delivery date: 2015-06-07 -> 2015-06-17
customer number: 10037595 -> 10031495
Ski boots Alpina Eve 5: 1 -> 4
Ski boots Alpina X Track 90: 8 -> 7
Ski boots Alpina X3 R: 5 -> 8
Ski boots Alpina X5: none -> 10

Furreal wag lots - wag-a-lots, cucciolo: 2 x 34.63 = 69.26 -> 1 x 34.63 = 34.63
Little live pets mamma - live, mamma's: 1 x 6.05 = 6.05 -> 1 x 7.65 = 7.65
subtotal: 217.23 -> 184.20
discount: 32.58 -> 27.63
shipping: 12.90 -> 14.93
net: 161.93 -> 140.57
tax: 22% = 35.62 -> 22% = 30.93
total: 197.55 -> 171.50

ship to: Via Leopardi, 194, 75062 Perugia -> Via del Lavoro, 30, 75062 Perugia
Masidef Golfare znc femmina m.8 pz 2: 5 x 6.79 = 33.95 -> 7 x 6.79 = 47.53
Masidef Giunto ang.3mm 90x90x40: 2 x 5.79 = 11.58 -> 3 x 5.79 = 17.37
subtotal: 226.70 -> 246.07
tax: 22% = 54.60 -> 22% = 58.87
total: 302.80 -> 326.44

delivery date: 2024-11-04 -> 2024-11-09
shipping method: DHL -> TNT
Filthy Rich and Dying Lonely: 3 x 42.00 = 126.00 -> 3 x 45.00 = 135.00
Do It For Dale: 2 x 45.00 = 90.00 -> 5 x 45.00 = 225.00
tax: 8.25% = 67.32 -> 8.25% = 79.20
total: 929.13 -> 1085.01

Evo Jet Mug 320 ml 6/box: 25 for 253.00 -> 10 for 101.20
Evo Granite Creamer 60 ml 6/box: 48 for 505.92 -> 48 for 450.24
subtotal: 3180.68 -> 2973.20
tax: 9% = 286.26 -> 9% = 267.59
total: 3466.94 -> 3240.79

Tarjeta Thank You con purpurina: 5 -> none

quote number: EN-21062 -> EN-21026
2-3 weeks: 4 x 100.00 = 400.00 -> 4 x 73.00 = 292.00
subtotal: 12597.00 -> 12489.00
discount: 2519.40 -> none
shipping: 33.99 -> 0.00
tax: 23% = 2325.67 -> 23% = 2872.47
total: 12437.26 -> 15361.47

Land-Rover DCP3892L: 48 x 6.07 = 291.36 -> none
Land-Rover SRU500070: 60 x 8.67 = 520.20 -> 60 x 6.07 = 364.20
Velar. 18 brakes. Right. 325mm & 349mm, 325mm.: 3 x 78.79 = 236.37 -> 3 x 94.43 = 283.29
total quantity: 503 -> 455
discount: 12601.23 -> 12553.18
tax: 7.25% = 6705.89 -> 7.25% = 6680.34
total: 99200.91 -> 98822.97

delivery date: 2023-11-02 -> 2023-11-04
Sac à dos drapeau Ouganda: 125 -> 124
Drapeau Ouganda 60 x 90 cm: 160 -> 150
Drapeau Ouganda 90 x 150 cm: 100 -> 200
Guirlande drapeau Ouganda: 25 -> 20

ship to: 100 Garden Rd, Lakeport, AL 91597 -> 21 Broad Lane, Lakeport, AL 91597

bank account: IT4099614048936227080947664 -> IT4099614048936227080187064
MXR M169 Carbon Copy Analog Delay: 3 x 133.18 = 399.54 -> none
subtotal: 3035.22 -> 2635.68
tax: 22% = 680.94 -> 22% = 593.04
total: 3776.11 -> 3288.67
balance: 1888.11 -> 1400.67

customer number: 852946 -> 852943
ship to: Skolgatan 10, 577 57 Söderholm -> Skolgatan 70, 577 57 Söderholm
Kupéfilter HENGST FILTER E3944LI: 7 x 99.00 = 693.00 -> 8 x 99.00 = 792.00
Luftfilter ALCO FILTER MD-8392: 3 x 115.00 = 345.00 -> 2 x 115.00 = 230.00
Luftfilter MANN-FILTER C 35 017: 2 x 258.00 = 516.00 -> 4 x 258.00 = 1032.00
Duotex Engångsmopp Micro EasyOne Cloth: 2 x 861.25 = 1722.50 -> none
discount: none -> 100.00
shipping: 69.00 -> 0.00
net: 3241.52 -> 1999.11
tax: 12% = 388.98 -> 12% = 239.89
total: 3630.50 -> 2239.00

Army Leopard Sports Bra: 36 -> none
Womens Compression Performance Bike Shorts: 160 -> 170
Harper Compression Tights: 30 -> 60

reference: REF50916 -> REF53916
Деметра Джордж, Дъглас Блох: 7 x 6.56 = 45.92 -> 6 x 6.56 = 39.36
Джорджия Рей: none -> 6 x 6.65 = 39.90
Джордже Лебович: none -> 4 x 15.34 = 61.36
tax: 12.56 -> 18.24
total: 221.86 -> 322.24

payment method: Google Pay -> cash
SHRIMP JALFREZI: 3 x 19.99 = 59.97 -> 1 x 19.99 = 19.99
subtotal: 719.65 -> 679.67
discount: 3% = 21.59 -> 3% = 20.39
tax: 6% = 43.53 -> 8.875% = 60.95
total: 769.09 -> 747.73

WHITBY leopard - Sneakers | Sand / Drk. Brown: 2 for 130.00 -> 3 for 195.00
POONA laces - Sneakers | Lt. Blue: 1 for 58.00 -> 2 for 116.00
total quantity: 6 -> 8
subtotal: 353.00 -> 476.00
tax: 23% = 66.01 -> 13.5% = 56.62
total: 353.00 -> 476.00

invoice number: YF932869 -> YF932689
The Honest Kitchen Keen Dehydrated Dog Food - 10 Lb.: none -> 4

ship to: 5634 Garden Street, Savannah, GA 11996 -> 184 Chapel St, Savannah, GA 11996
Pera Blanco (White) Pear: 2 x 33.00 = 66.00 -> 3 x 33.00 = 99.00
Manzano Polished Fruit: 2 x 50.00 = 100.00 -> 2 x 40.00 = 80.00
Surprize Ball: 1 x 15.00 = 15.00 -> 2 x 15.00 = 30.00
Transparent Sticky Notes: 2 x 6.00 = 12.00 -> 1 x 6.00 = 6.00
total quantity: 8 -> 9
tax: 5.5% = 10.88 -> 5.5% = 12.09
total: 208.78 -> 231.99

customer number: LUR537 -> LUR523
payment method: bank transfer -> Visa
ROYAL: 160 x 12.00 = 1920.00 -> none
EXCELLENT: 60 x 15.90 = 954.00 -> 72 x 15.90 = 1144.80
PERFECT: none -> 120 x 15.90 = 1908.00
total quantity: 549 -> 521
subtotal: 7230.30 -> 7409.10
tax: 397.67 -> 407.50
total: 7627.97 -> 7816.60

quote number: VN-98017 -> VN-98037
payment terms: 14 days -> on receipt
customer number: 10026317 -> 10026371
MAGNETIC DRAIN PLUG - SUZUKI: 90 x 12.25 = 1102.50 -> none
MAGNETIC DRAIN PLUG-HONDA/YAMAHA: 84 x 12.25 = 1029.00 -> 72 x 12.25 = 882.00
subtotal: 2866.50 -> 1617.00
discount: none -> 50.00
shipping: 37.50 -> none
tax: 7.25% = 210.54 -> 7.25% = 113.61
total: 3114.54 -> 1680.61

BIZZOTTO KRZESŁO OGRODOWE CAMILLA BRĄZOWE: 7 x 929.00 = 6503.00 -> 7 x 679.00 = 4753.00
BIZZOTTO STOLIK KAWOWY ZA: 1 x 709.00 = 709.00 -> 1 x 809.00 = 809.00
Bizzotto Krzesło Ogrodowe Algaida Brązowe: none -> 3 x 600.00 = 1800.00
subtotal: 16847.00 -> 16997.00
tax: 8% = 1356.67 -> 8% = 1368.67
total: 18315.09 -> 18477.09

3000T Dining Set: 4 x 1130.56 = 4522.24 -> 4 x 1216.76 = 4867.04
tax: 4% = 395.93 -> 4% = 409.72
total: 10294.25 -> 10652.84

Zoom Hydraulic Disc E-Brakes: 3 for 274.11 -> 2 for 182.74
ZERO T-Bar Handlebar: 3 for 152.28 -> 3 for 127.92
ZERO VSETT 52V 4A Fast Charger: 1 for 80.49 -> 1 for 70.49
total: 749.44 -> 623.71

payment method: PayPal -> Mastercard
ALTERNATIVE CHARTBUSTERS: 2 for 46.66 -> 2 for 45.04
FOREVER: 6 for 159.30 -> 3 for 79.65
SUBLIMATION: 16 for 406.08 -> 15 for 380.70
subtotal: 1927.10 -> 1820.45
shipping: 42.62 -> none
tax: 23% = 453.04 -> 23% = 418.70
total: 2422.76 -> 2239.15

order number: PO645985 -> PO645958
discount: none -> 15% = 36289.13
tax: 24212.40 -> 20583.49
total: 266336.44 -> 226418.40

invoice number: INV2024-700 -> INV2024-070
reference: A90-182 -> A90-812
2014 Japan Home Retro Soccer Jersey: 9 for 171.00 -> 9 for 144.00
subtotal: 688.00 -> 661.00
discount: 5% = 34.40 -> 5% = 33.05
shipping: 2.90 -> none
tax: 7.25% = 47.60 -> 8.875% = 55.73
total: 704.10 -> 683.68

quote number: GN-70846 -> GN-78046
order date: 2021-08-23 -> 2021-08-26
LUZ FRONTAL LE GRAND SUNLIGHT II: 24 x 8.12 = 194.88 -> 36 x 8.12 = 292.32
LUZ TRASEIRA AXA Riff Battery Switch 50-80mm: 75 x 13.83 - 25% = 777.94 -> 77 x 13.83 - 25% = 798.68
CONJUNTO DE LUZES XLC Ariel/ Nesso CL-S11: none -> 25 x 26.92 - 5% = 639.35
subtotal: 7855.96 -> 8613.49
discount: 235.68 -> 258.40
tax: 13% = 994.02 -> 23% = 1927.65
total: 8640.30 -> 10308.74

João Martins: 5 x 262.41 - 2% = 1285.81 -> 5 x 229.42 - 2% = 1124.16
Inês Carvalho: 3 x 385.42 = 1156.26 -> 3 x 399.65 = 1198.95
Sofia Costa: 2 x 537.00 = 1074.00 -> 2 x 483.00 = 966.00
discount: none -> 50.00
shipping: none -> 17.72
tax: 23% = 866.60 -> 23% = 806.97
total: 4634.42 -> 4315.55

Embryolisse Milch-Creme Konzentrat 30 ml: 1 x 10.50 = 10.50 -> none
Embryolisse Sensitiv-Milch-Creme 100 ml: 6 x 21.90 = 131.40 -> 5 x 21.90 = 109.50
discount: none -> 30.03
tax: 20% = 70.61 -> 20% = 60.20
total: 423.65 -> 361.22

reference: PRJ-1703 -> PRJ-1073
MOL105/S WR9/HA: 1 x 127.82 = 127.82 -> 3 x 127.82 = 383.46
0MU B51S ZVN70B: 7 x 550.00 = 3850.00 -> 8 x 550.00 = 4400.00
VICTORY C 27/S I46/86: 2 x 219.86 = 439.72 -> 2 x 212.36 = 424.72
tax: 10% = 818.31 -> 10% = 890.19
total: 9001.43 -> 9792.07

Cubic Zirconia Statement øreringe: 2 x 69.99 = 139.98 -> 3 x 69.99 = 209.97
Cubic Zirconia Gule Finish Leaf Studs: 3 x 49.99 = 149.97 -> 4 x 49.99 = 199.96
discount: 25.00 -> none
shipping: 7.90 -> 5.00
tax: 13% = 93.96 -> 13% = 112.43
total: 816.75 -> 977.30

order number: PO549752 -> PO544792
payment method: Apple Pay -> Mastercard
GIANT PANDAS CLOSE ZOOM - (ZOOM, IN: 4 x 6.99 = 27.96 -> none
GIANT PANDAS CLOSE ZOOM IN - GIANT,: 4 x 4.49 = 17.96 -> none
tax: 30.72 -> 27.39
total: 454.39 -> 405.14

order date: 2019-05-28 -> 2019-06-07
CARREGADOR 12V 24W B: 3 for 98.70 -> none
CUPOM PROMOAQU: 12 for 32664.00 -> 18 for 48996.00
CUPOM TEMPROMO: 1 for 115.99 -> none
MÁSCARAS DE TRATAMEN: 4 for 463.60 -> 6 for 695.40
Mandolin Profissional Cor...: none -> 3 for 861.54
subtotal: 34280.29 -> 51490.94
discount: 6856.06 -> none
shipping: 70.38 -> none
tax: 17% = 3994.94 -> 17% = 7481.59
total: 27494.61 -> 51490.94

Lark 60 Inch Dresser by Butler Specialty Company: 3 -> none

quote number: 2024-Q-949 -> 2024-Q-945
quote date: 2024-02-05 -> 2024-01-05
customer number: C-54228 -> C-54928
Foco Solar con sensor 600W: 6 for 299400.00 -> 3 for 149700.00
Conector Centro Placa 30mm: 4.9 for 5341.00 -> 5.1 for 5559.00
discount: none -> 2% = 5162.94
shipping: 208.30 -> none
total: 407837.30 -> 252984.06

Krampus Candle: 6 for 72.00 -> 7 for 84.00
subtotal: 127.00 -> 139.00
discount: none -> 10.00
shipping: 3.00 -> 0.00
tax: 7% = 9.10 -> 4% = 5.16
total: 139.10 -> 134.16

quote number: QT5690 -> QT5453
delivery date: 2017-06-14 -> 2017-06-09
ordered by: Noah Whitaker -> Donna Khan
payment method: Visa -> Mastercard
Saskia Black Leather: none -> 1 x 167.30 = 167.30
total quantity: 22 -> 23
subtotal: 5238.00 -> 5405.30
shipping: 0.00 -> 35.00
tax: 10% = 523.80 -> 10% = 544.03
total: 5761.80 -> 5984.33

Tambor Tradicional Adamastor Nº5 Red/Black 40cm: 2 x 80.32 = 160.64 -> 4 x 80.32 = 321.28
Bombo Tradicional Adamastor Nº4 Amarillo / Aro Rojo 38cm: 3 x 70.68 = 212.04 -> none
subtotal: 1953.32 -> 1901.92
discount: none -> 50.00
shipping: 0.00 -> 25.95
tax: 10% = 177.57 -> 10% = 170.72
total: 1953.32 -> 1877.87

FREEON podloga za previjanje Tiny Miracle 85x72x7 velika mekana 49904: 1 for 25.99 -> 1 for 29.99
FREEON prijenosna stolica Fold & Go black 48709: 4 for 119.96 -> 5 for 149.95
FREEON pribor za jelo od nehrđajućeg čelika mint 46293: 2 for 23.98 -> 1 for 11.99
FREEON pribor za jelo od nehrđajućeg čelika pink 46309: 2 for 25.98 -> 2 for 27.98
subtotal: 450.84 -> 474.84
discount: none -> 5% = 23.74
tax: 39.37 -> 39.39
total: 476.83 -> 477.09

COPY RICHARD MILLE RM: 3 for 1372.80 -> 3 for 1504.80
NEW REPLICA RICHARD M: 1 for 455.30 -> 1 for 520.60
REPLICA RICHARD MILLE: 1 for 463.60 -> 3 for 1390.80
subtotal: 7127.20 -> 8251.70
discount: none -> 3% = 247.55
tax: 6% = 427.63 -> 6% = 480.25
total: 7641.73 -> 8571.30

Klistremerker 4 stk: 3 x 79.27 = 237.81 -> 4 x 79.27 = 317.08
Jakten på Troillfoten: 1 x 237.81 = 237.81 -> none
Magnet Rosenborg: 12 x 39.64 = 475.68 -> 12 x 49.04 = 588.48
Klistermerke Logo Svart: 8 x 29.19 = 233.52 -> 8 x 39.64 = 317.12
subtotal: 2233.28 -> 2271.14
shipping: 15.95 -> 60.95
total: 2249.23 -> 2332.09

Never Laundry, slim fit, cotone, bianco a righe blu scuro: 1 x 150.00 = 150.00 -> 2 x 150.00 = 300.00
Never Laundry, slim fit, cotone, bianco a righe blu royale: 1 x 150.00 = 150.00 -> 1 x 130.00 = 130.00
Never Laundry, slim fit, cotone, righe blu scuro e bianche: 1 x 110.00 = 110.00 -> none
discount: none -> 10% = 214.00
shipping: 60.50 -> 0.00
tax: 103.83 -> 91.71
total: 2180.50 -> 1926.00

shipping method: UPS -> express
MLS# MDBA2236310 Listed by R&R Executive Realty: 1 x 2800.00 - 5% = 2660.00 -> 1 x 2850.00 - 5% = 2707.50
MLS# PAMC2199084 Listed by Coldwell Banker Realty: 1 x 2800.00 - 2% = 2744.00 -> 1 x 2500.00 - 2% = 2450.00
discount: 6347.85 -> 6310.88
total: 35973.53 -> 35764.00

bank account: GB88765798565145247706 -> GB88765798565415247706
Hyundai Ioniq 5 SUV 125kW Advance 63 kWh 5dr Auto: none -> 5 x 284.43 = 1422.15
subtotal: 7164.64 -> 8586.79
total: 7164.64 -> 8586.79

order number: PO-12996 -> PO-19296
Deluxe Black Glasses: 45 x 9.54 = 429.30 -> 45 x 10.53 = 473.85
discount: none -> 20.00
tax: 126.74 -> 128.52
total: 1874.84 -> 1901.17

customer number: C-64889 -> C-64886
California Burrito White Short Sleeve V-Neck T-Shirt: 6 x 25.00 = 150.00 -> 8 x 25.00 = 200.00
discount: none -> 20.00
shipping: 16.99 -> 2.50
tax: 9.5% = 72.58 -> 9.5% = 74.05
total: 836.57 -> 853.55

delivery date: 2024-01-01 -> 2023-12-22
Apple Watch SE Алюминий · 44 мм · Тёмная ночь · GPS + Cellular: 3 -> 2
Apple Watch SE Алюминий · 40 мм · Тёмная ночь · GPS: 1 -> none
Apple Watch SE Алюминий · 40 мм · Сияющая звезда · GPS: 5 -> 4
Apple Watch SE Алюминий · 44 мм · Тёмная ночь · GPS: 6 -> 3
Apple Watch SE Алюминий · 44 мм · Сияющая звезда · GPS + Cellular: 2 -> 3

▶ _Directions_
From the first line above through the line that contains "subtotal: 217.23 -> 184.20", quote each line exactly. Output nothing more.

▶ _Solution below_
delivery date: 2015-06-07 -> 2015-06-17
customer number: 10037595 -> 10031495
Ski boots Alpina Eve 5: 1 -> 4
Ski boots Alpina X Track 90: 8 -> 7
Ski boots Alpina X3 R: 5 -> 8
Ski boots Alpina X5: none -> 10

Furreal wag lots - wag-a-lots, cucciolo: 2 x 34.63 = 69.26 -> 1 x 34.63 = 34.63
Little live pets mamma - live, mamma's: 1 x 6.05 = 6.05 -> 1 x 7.65 = 7.65
subtotal: 217.23 -> 184.20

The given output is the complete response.